By Raquel Castillo and Julien Toyer-MADRID (Reuters) – Spanish courts are likely to issue a European arrest warrant for former Catalan president Carles Puigdemont, now in Belgium, after he failed to appear at a hearing on Thursday, Spain’s top judge said.
Other leaders of the independence drive, that has brought hundreds of thousands onto the streets of Barcelona both for and against a break with Madrid, faced a Spanish court and prosecution demands they be be held in custody.
Puigdemont’s lawyer in Belgium, where he has travelled with four members of his sacked cabinet, said the climate in Spain was “not good” and his client wanted to maintain some distance; but he would cooperate with the courts.
“If they ask, he will cooperate with Spanish and Belgian justice,” lawyer Paul Bekaert told Reuters.
Prime Minister Mariano Rajoy sacked Puigdemont and his government on Friday, hours after the Catalan parliament made a unilateral declaration of independence – a vote boycotted by the opposition and declared illegal by Spanish courts.
Puigdemont said on Wednesday he would ignore a court order to return to Spain to answer charges of rebellion, sedition and misuse of public funds relating to the region’s secessionist push. He did not turn up at a High Court hearing on Thursday.
“When someone doesn’t appear after being cited by a judge to testify, in Spain or any other EU country, normally an arrest warrant is issued,” said Supreme Court President Carlos Lesmes who is also the head of the General Council of the Judiciary, Spain’s top judicial body.
An arrest warrant would make it virtually impossible for Puigdemont to stand in a snap election in the wealthy region called by the Spanish government for Dec. 21.
Puigdemont said on Tuesday he would go back to Spain only if given unspecified guarantees by the Spanish government, puzzling many Catalans who now think he has acted precipitously.
“President, enough is enough,” said the influential Catalan newspaper el Peridico on its front page on Wednesday.
Ebelio Ramos, a pensioner from the pro-independence town of Berga, said he was bemused by Puigdemont’s flight.
“I don’t know what they’re thinking about but when someone does what he did and declares independence and then flees… A president has to fulfil the law and if he doesn’t, it is better that he stays calm, because if he starts doing something outside the law, he is going to lose everything,” Ramos said.
A decision on a Euroepan warrant will be taken by a High Court judge following the testimony of the remaining nine members of Puigdemont’s sacked cabinet, including former vice-president Oriol Junqueras.
Five senior regional lawmakers and the speaker of the Catalan parliament, Carme Forcadell, were also summoned by the Supreme Court, which handles the cases of people who enjoy parliamentary immunity.

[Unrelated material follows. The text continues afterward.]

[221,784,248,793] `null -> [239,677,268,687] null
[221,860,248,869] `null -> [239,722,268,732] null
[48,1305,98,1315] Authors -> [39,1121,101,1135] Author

The Supreme Court agreed on Thursday to give one more week to Forcadell and the Catalan lawmakers to prepare their defence and a new hearing will take place on Nov. 9.
All the members of the dismissed Catalan cabinet but one declined to answer questions from the state prosecutor and the High Court judge who is expected to open an investigation that could take several years and potentially lead to a trial.

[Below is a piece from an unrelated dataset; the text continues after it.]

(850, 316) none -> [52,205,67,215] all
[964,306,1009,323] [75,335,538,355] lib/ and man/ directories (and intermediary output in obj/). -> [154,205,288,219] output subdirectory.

The prosecutor asked the judge to remand the Catalan leaders in custody pending an investigation into their role in an illegal push for independence, a source with knowledge of the matter said. The judge is expected to rule on this request on Thursday.

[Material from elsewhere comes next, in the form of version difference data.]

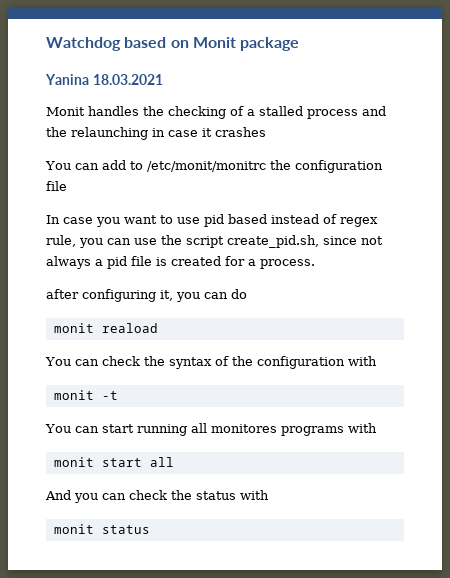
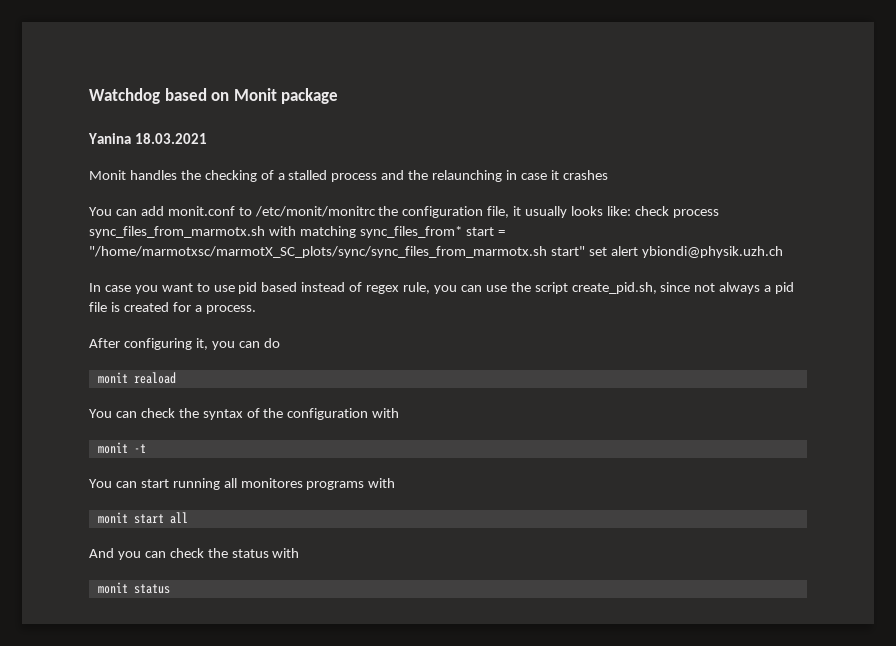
(126, 165) none -> [167,206,235,216] monit.conf
[46,181,67,191] file -> [487,206,719,218] [89,226,505,238] [89,246,783,258] file, it usually looks like: check process sync_files_from_marmotx.sh with matching sync_files_from* start = "/home/marmotxsc/marmotX_SC_plots/sync/sync_files_from_marmotx.sh start" set alert ybiondi@physik.uzh.ch
[46,289,79,299] after -> [89,338,120,348] After

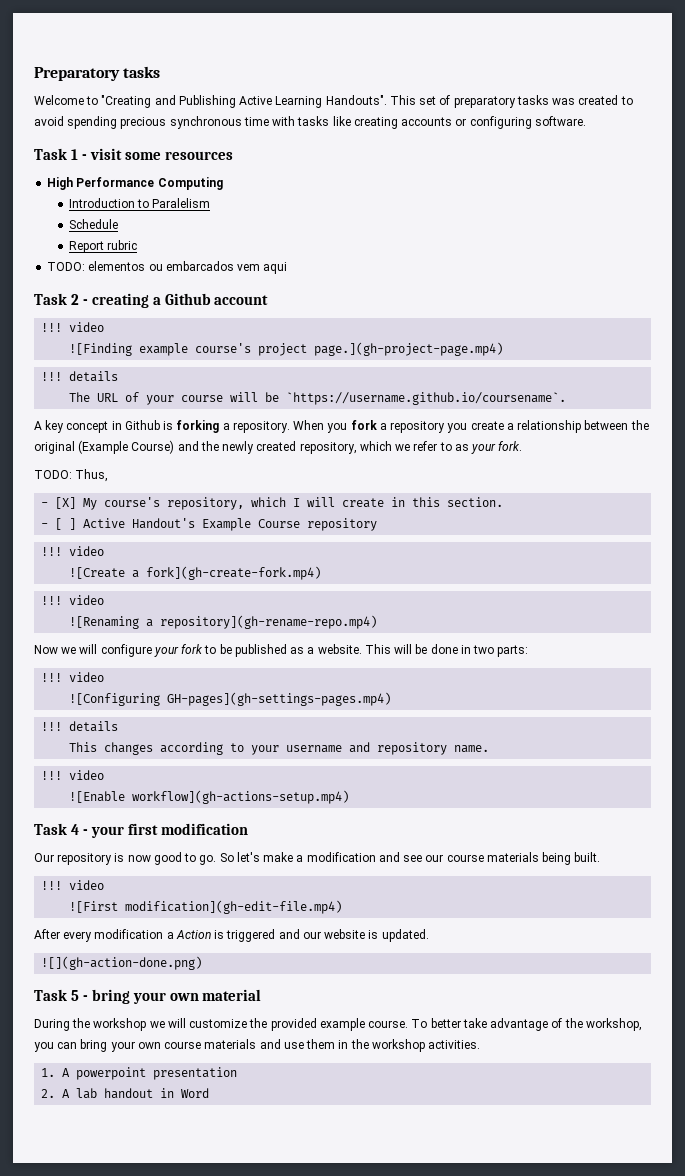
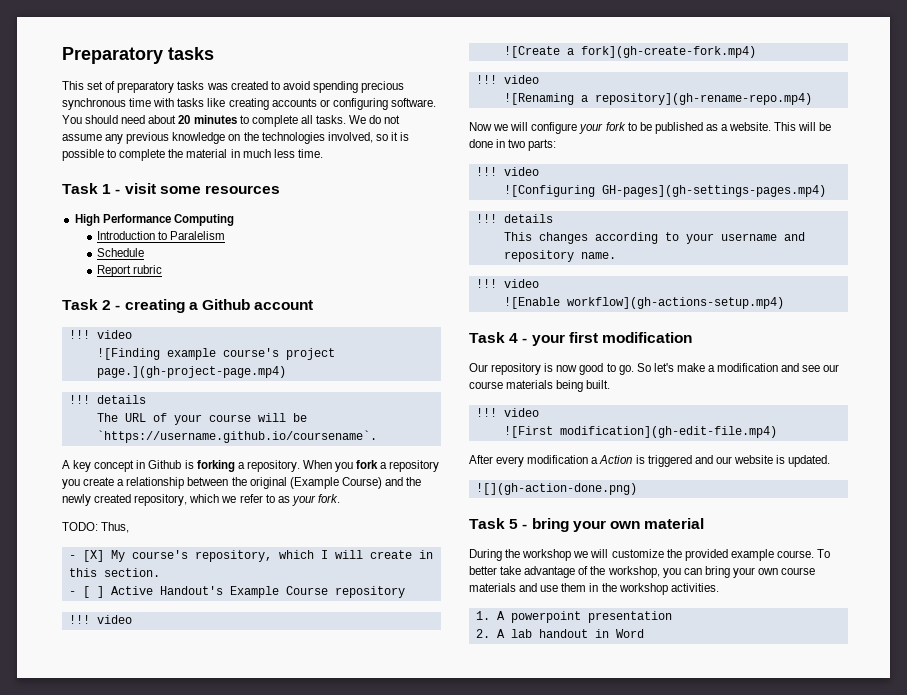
[34,95,387,108] Welcome to "Creating and Publishing Active Learning Handouts". -> (214, 53) none
(586, 121) none -> [62,115,401,127] [62,132,410,144] [62,149,323,161] You should need about 20 minutes to complete all tasks. We do not assume any previous knowledge on the technologies involved, so it is possible to complete the material in much less time.
[47,261,288,274] // TODO: elementos ou embarcados vem aqui -> (163, 269) none

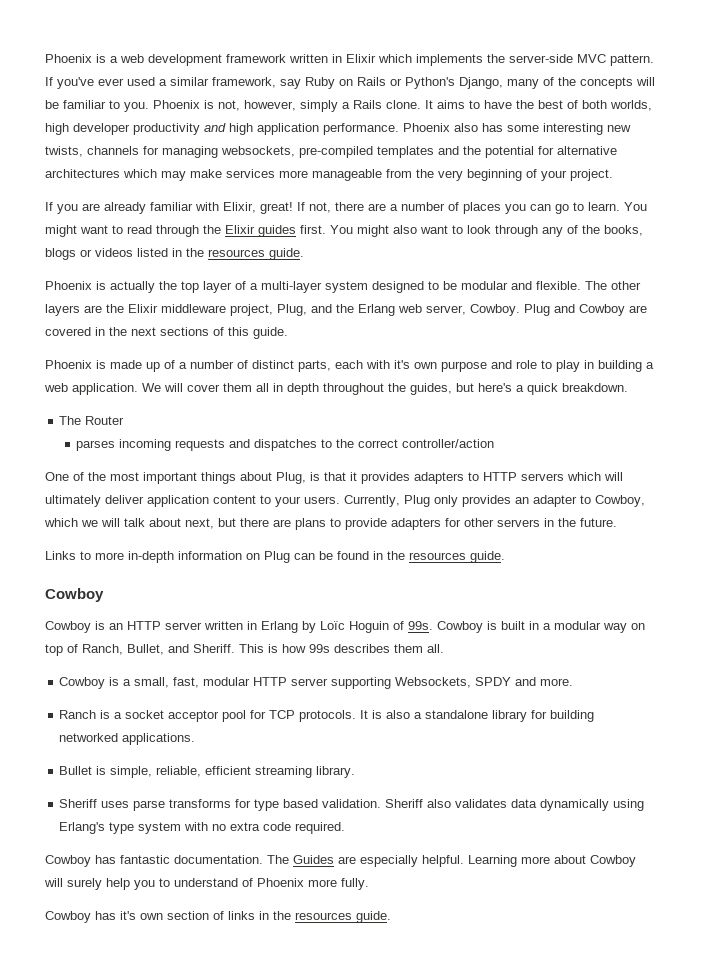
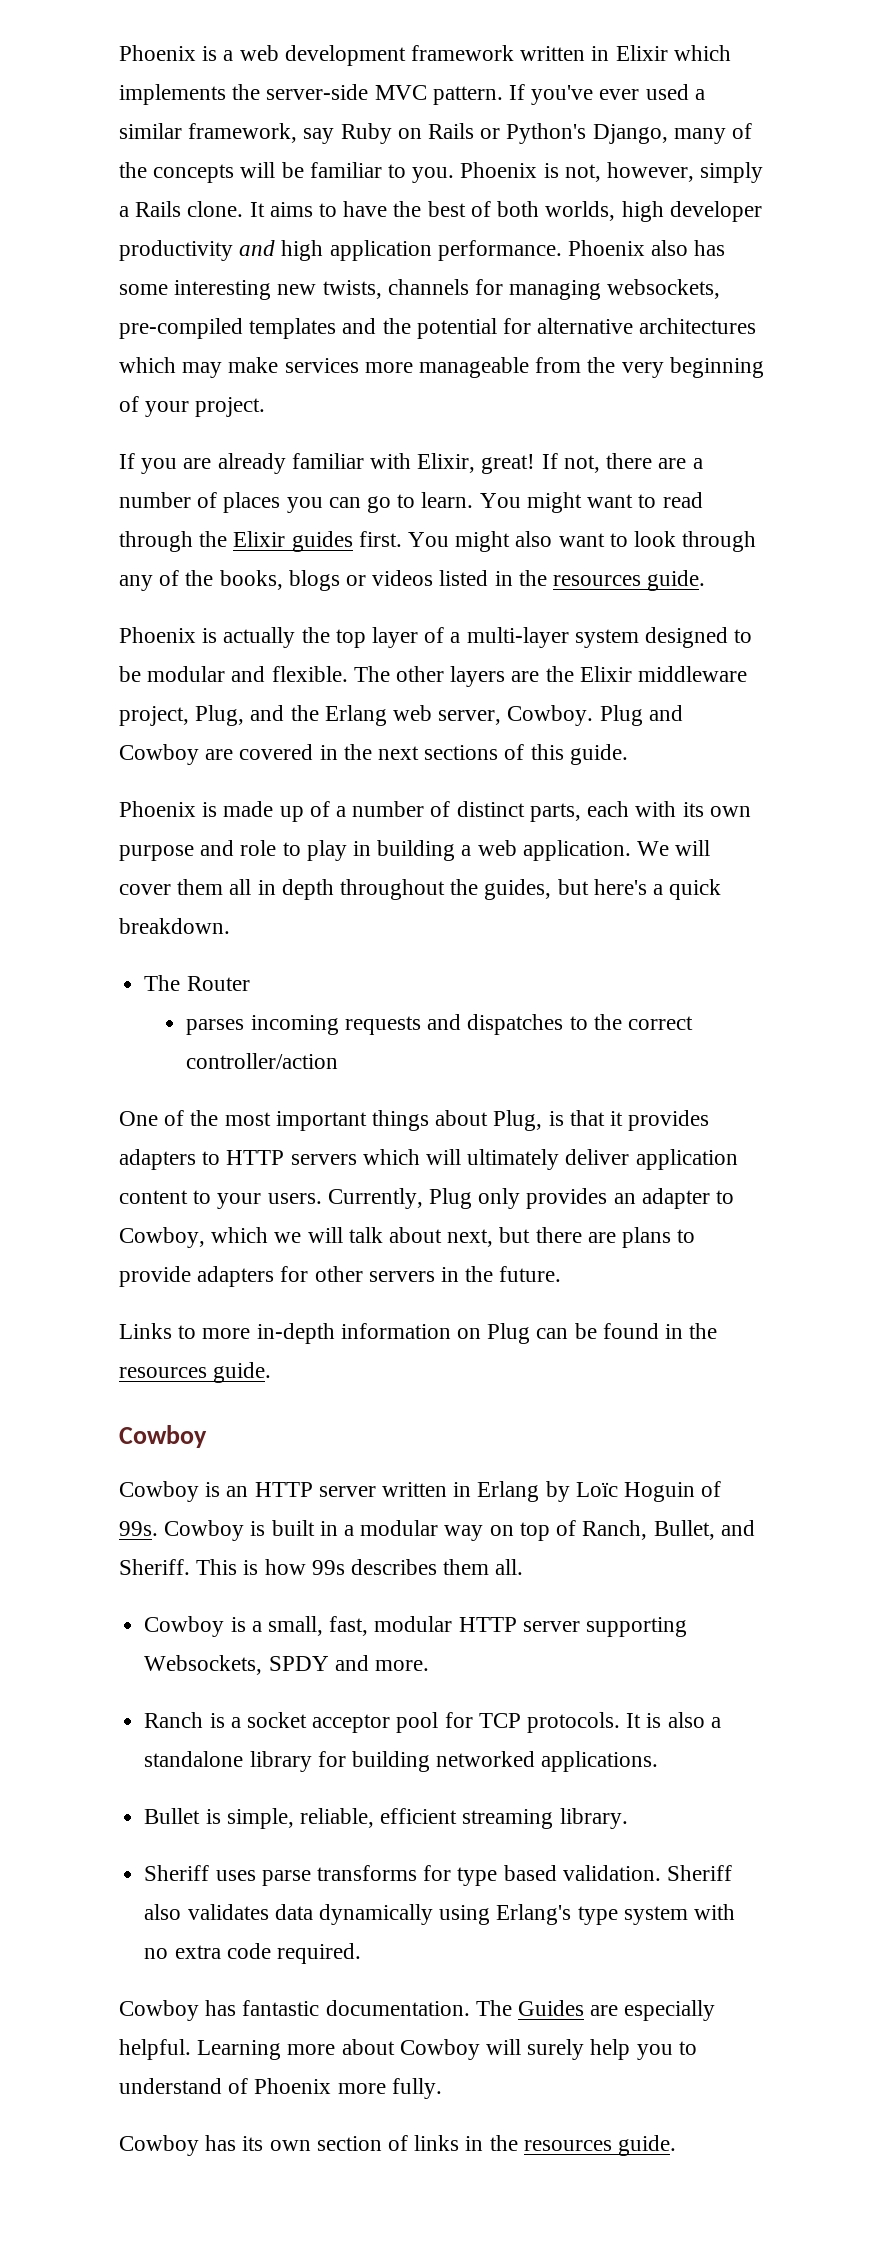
[394,360,410,369] it's -> [682,802,704,817] its
[120,911,136,920] it's -> [242,2136,264,2151] its

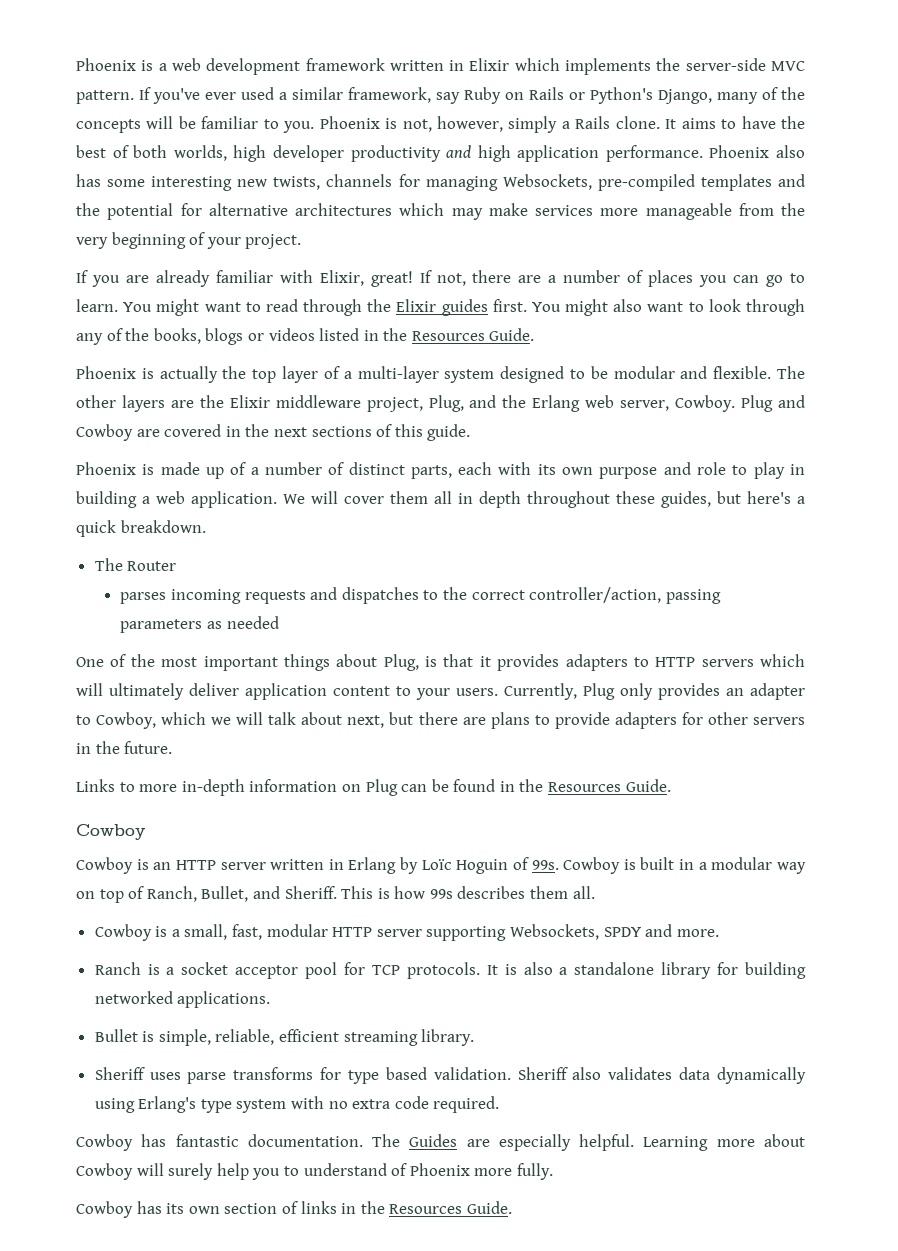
[607,279,721,299] websockets, -> [502,174,592,190] Websockets,
[553,570,706,591] resources guide. -> [411,328,535,341] Resources Guide.
[450,879,479,895] the -> [616,491,655,504] these
[186,1053,339,1069] controller/action -> [529,587,721,604] [120,616,279,633] controller/action, passing parameters as needed
[119,1362,272,1383] resources guide. -> [548,779,671,792] Resources Guide.
[523,2135,677,2156] resources guide. -> [389,1201,512,1214] Resources Guide.

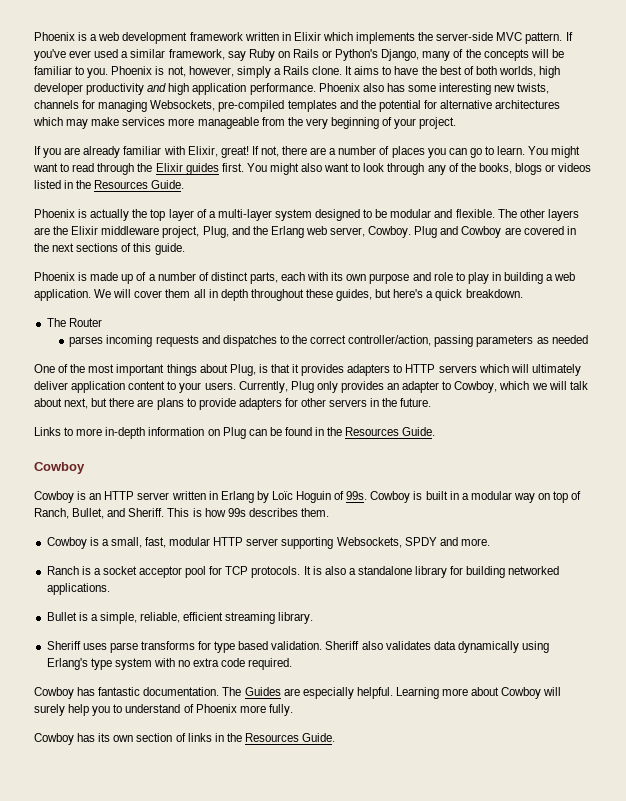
[530,886,595,899] them all. -> [300,508,329,517] them.
(155, 1036) none -> [90,614,98,621] a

She might also grant them conditional bail or order them to surrender their passports.
The courts have already told the Catalan secessionist leaders to deposit 6.2 million euros ($7.2 million) by Friday to cover potential liabilities.
Following a tumultuous month, attention is gradually turning to the December vote. Protests taking place in central Barcelona on Thursday to support secessionist leaders as they testified in Madrid failed to attract a big crowd.
Cracks have appeared within the pro-independence coalition of centre-right and far-left parties as well as inside Puigdemont’s own PdeCat (Democratic Catalan Party) where some of his allies are now pushing for a negotiated solution with the central government.
The struggle has also divided Catalonia itself and caused deep resentment across the rest of Spain, although separatist sentiment persists in the Basque Country and some other areas.
Two recent opinion polls showed support for independence may have started to wane.
But an official regional survey published on Tuesday showed some 48.7 percent of Catalans believe the region should be independent, up from 41.1 pct in June and the highest since December 2014.